What is required
Give again the lines of the data from its first line through the line with "NEUROSURGERY 5″ JACOBSON MICRO MOSQUITO FORCEPS, STRAIGHT: 3". Change nothing.

Stored records
--

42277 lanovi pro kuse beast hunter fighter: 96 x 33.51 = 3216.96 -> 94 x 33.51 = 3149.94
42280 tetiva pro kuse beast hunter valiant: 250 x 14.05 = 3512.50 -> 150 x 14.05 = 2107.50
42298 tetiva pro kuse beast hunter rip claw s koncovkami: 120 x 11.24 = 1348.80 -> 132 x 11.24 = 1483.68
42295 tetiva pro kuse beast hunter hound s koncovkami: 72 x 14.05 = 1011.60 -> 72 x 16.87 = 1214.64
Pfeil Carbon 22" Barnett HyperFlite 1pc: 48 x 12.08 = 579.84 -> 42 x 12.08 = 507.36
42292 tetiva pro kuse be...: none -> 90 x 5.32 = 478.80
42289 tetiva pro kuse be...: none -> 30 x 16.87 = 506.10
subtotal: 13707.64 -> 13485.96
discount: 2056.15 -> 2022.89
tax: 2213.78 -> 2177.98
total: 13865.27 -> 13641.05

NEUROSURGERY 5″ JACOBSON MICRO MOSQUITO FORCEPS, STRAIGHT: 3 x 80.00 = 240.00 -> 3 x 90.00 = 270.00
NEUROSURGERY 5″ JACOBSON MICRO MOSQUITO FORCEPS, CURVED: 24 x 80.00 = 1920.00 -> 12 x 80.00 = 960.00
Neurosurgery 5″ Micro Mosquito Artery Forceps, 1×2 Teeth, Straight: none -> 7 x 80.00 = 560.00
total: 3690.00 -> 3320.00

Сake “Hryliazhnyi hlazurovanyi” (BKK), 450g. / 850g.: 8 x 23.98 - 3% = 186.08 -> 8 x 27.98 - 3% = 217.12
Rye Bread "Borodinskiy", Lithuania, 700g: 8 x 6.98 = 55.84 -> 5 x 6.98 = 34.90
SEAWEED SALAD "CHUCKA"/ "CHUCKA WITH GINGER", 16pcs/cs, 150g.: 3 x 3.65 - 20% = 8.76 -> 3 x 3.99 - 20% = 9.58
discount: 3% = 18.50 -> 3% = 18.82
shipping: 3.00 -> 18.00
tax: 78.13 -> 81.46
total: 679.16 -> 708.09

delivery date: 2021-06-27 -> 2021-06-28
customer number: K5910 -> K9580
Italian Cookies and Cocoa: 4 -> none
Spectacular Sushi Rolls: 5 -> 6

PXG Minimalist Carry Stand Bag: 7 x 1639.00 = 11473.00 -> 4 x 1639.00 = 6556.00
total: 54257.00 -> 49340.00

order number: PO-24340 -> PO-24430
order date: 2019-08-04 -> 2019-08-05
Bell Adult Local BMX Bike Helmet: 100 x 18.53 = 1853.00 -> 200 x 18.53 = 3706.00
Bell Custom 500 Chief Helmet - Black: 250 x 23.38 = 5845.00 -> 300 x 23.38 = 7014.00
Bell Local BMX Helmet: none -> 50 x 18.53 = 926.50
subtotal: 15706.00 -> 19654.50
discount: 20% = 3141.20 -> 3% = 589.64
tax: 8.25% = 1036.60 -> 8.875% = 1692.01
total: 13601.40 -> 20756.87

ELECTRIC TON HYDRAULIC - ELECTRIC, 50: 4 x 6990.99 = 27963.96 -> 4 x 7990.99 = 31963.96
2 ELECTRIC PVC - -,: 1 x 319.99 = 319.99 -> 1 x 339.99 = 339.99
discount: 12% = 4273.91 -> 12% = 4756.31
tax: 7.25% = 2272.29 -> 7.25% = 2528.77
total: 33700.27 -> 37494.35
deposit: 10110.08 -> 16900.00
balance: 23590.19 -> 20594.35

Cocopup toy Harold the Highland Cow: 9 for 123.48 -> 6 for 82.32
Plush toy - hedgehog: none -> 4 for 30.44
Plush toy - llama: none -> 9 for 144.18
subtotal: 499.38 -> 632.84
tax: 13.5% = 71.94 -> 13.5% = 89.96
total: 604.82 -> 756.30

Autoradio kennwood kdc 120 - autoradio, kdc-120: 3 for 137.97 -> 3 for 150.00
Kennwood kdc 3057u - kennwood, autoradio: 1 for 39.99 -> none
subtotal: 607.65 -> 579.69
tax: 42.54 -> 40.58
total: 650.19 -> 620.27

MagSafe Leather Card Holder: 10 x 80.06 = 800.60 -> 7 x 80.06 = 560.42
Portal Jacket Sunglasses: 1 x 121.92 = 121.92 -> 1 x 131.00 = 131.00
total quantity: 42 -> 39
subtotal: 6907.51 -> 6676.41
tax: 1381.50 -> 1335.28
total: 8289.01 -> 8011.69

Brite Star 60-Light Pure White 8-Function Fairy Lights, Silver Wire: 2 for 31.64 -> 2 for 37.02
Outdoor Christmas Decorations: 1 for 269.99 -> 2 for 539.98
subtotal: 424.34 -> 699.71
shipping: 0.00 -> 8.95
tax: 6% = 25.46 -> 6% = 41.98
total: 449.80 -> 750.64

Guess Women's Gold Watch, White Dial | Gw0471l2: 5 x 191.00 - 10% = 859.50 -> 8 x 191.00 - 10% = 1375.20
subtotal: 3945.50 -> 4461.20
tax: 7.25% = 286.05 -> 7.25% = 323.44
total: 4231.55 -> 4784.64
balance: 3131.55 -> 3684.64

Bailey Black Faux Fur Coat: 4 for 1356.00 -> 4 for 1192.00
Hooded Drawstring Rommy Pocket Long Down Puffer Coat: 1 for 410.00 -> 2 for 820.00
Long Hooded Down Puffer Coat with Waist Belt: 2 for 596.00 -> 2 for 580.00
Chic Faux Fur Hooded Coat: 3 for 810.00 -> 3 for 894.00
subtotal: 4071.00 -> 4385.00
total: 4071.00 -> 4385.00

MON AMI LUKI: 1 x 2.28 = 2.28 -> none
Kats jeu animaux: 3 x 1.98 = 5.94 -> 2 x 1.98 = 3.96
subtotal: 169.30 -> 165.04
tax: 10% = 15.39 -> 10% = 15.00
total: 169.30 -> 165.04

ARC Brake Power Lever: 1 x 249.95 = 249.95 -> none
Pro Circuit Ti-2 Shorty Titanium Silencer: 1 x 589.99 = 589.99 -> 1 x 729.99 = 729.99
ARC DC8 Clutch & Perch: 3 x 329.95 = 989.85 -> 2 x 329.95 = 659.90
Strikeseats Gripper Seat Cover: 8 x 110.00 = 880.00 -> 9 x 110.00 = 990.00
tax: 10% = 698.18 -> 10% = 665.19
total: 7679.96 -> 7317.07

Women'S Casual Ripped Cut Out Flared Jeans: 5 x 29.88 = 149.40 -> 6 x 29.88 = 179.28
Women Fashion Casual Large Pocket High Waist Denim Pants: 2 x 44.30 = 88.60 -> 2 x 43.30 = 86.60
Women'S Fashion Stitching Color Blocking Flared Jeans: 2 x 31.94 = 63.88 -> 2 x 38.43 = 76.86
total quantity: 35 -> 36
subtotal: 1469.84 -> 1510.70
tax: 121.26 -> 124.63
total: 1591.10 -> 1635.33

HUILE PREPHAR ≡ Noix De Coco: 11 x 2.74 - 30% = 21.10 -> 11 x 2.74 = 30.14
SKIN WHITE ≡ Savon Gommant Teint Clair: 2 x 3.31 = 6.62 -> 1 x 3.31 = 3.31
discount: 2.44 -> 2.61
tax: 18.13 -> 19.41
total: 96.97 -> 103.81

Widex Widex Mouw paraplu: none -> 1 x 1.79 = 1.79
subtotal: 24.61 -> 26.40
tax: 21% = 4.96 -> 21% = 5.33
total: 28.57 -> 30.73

--

Output of the task
42277 lanovi pro kuse beast hunter fighter: 96 x 33.51 = 3216.96 -> 94 x 33.51 = 3149.94
42280 tetiva pro kuse beast hunter valiant: 250 x 14.05 = 3512.50 -> 150 x 14.05 = 2107.50
42298 tetiva pro kuse beast hunter rip claw s koncovkami: 120 x 11.24 = 1348.80 -> 132 x 11.24 = 1483.68
42295 tetiva pro kuse beast hunter hound s koncovkami: 72 x 14.05 = 1011.60 -> 72 x 16.87 = 1214.64
Pfeil Carbon 22" Barnett HyperFlite 1pc: 48 x 12.08 = 579.84 -> 42 x 12.08 = 507.36
42292 tetiva pro kuse be...: none -> 90 x 5.32 = 478.80
42289 tetiva pro kuse be...: none -> 30 x 16.87 = 506.10
subtotal: 13707.64 -> 13485.96
discount: 2056.15 -> 2022.89
tax: 2213.78 -> 2177.98
total: 13865.27 -> 13641.05

NEUROSURGERY 5″ JACOBSON MICRO MOSQUITO FORCEPS, STRAIGHT: 3 x 80.00 = 240.00 -> 3 x 90.00 = 270.00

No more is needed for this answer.